Additional treatment options include conventional systemic DMARDs (csDMARDs), for example MTX or SSZ, where the risk of disease of progression is low. The European Society for Medical Oncology (ESMO) guidelines 2018 recommend reserving anti-TNF-α therapy for patients with severe rheumatological disease [16]. Of course, the use of biologic DMARDs must be weighed against the risk of tumour progression. Reassuringly, a recent meta-analysis failed to show an increased risk of malignancy during anti-TNF-α, rituximab, anakinra or csDMARD therapy in 13 598 patients with RA. However, it should be pointed out that data from these register studies did not specifically include patients receiving immune checkpoint inhibition [15]. European League Against Rheumatism (EULAR) recommends IL-6 inhibitors as an alternative biological DMARD after csDMARD failure [17]. In severe or systemic life-threatening disease, such as Anti-neutrophil cytoplasmic antibodie (ANCA) vasculitis or connective tissue diseases, rituximab is a useful option owing to the low risk of tumour progression. Targeted synthetic DMARDs should be avoided in tumour patients. In a recent post-marketing safety study, tofacitinib was associated with 1.5-fold increased cancer risk compared with TNF inhibitors.

The management of rheumatological immune-related adverse events in the context of immune checkpoint inhibition treatment for cancer poses a significant clinical challenge. Decisions to interrupt anti-cancer therapy and/or initiate of immunosuppression should be based on the risk of disease progression and the severity of the rheumatological symptoms [17, 18]. When potent immunosuppression is required, it should be administered for as short a time as possible and under strict clinical and radiological surveillance.

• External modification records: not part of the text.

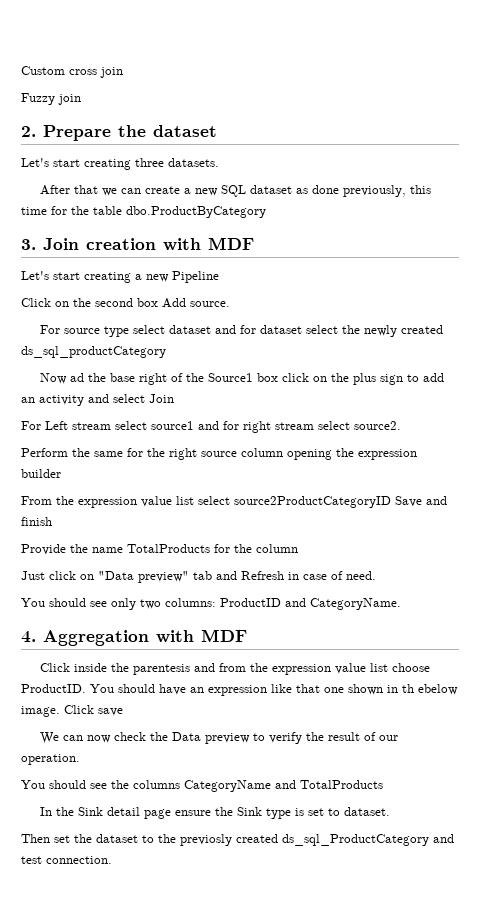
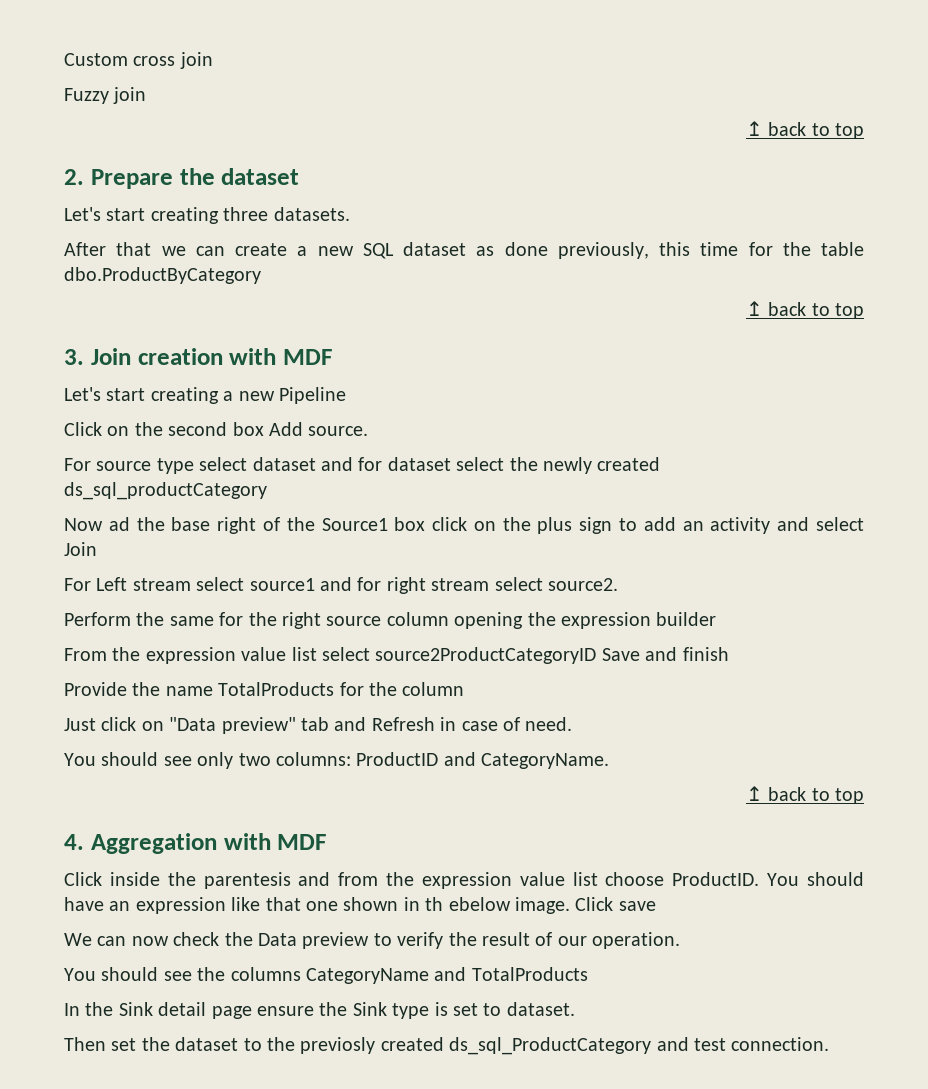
  Fuzzy join
+ ↥ back to top
  After that we can create a new SQL dataset as done previously, this time for the table dbo.ProductByCategory
+ ↥ back to top
  You should see only two columns: ProductID and CategoryName.
+ ↥ back to top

Funding: No funding was received from any bodies in the public, commercial or not-for-profit sectors to carry out this work.

Disclosure statement: G.K. reports speaker’s honoraria from Novartis and Keifert & Rombock. E.A.L. speakers’ honoraria and/or travel support/advisory board fees from Bristol Myers Squibb and Novartis, meeting and travel support from Curevac and advisory board fees from Sun Pharma. P.T. reports speaker’s honoraria from Bristol Myers Squibb, Novartis, MSD, Pierre-Fabre, CureVac and Roche, consultant’s honoraria from Bristol Myers Squibb, Novartis, Pierre-Fabre, Merck Serono, Sanofi and Roche and travel support from Bristol Myers Squibb, Pierre-Fabre and Roche. The other authors have declared no conflicts of interest.

Data availability statement

The data underlying this article are available in the article.